Dave Myers

Profile
- Positions: Guard, halfback

Personal information
- Born: 1906 New Bedford, Massachusetts, U.S.
- Died: March 5, 1997 (aged 90) Presque Isle, Maine, U.S.
- Listed height: 5 ft 11 in (1.80 m)
- Listed weight: 177 lb (80 kg)

Career information
- High school: Stuyvesant (NY)
- College: NYU

Career history
- Staten Island Stapletons (1930); Brooklyn Dodgers (1931);

= Dave Myers (American football) =

American football player (1906–1997)

David Willoughby Myers (1906 – March 5, 1997) was an American football player. He was one of the few black players in professional American football prior to World War II.

==Early life==
Myers was born in 1906 in New Bedford, Massachusetts, the son of Willoughby Owen Myers and Isabelle Letitia Myers. He attended Stuyvesant High School in New York City. At Stuyvesant, he starred in football and basketball, won honors as a student, and served as president of the student council.

==NYU==
He played college football for the NYU Violets from 1926 to 1929. He was rated as "one of the best running guards in the game." Paul Gallico selected Myers as a guard on his 1928 All-America team. Myers also threw the javelin for NYU's track team and set a metropolitan New York record with a distance of 202 feet, 11 inches.

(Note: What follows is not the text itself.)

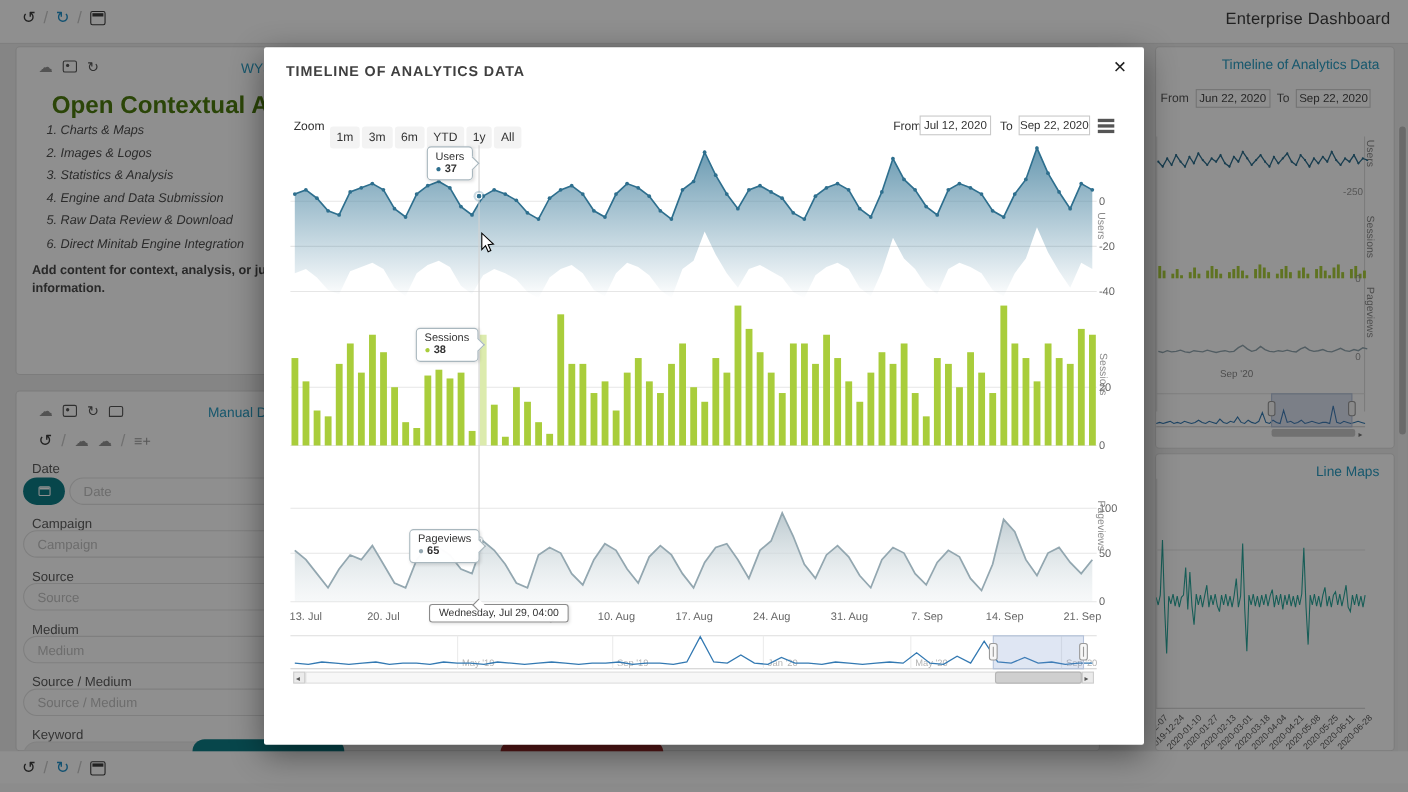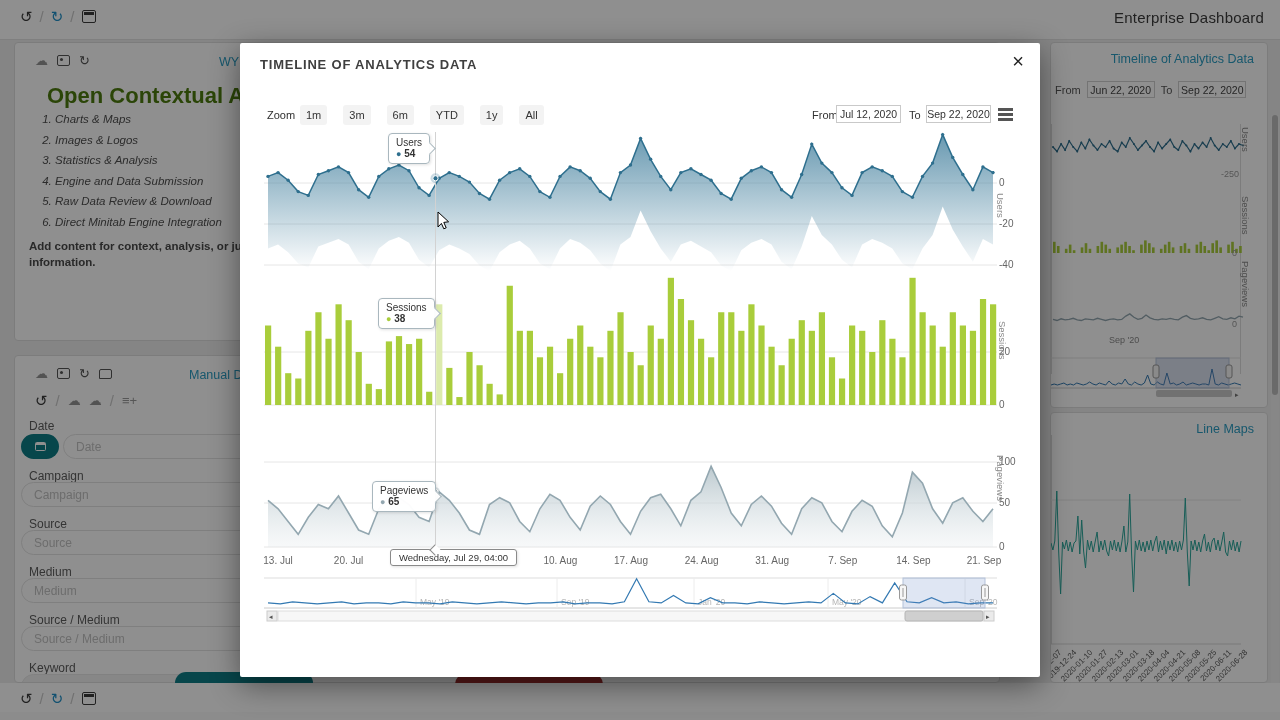"1m" .rs-buttons { gap: 16px -> 2px; top: 0 -> 10px }
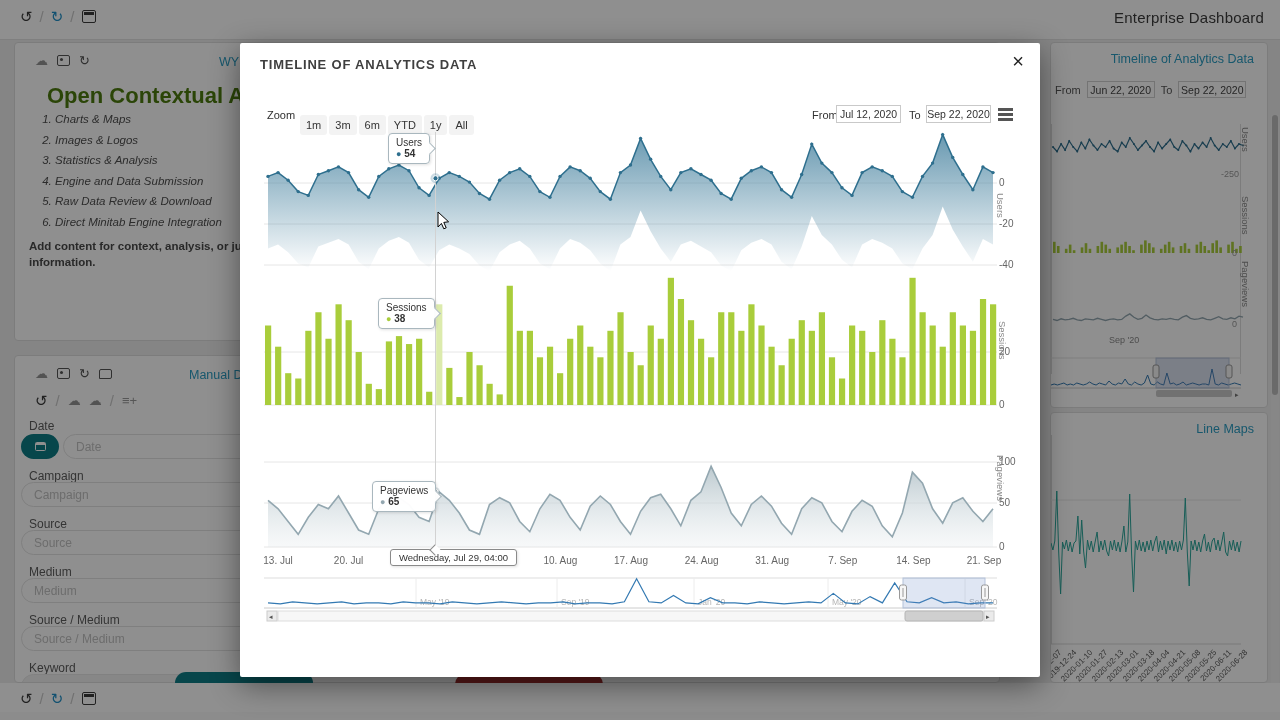"54" span.val { text: 54 -> 37 }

In October 1929, he was moved from the guard position to become NYU's starting quarterback. One week later, reports surfaced that NYU had reached a "gentleman's agreement" to bench Myers for a scheduled game with the University of Georgia. The NAACP sent a letter of protest, and the chairman of NYU's athletic control board followed with a statement denying any such agreement and stating, "If we thought Georgia would show such poor sportsmanship as to demand Myers' removal from the lineup we would cancel our contract with the southern school." Gallico also wrote a column advocating that NYU play Myers. In the end, NYU agreed not to play Myers when Georgia refused to participate if Myers played. In response to the decision, Heywood Broun called NYU a "gutless college with a gutless coach." The game proceeded, and, despite demands from NYU fans in the stands, Myers did not play.

==Professional football==
Myers played professional football in the National Football League (NFL) as a guard and halfback for the Staten Island Stapletons (1930) and Brooklyn Dodgers (1931). He appeared in 13 NFL games, 11 as a starter. Myers also played for the independent Viking-Bulldogs in 1931, for the Clifton Wessingtons of the Interstate Football League in 1933, and for the Churchill Pros in 1941.

==Later life==
Myers worked for the New York Department of Welfare's Division of Special Investigations.

He died in 1997 at age 90 in Presque Isle, Maine.